Zum Wesen eines Sakraments als wirksames Zeichen gehört die sinnenhafte Wahrnehmung. "Augen, Mund und Hände" erfassen die Akzidentien von Brot und Wein, die nach der Konsekration erhalten bleiben. Da in jedem Teil der konsekrierten Hostie, wie in jedem Tropfen des konsekrierten Weines, die Realpräsenz Christi gegeben ist, ist mit Sorgfalt auf Partikel zu achten. Doch weil zu diesem Sakrament wesentlich die Sichtbarkeit gehört   "Species" bedeutet:  was man sieht und als etwas Bestimmtes erkennt  , ist allzu große Ängstlichkeit nicht angebracht. Wo keine Sichtbarkeit, dort ist auch keine sakramentale Gegenwart zu verehren.

Empfangen wird Christus, der sein Leben hingegeben hat für uns; aber die sakramentale Existenzweise unterscheidet sich von der irdischen wie auch von der verklärten Existenzweise Christi, in der er nicht aufhört, beim Vater zu sein, wenn er auf den Altären der Erde gegenwärtig wird. Wir berühren nicht die Akzidentien des Leibes Christi, sondern die des Brotes. Weder das Brechen noch das eventuell Kauen der Brotsgestalt fügt dem Herrn Schmerz zu, der diese Weise der Gegenwart gewählt hat, um unsere Speise zu sein. Was ihm Schmerz zufügt, ist im Fall des Falles der Mangel an Ehrfurcht, Dankbarkeit, Sehnsucht, Glauben. 

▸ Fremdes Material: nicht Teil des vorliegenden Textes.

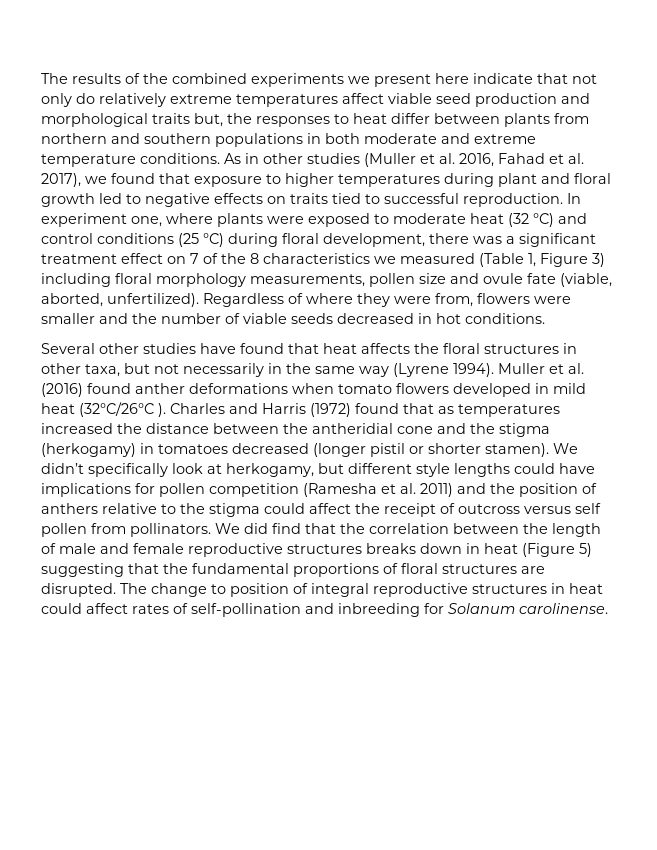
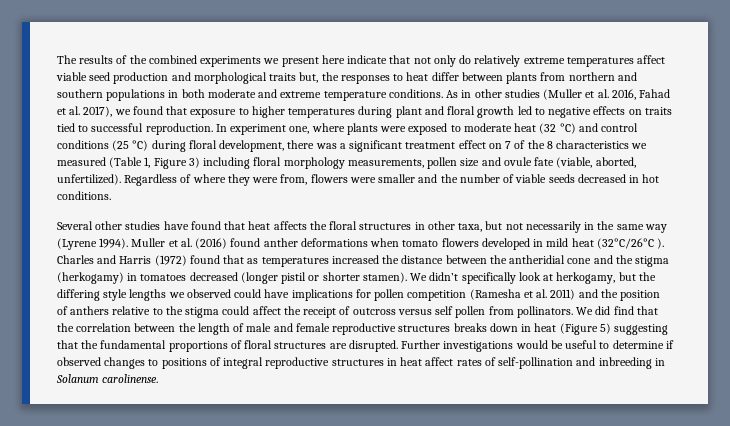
- We didn’t specifically look at herkogamy, but different style lengths could have implications for pollen competition (Ramesha et al. 2011) and the position of anthers relative to the stigma could affect the receipt of outcross versus self pollen from pollinators.
+ We didn’t specifically look at herkogamy, but the differing style lengths we observed could have implications for pollen competition (Ramesha et al. 2011) and the position of anthers relative to the stigma could affect the receipt of outcross versus self pollen from pollinators.
- The change to position of integral reproductive structures in heat could affect rates of self-pollination and inbreeding for Solanum carolinense.
+ Further investigations would be useful to determine if observed changes to positions of integral reproductive structures in heat affect rates of self-pollination and inbreeding in Solanum carolinense.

Übrigens: Eine Hostien-Zange (sie sollte schön sein!) könnte man sogar als besonderes Zeichen der Ehrfurcht auffassen: In der Berufungsvision Jesajas (Jes 6) nimmt der Seraph "eine glühende Kohle mit einer Zange vom Altar" und berührt damit die Lippen des Propheten zur Reinigung. Den Kirchenvätern gilt die glühende Kohle als geheimnisvolles Vorausbild der Eucharistie: Wie dort im Holz das Feuer gegenwärtig ist, so hier im Brot der Herr. Doch was der Seraph nur mit einer Zange berühren durfte, das "tragen jetzt die Hände deiner Gläubigen", heißt es in einem altkirchlichen Kommuniongesang.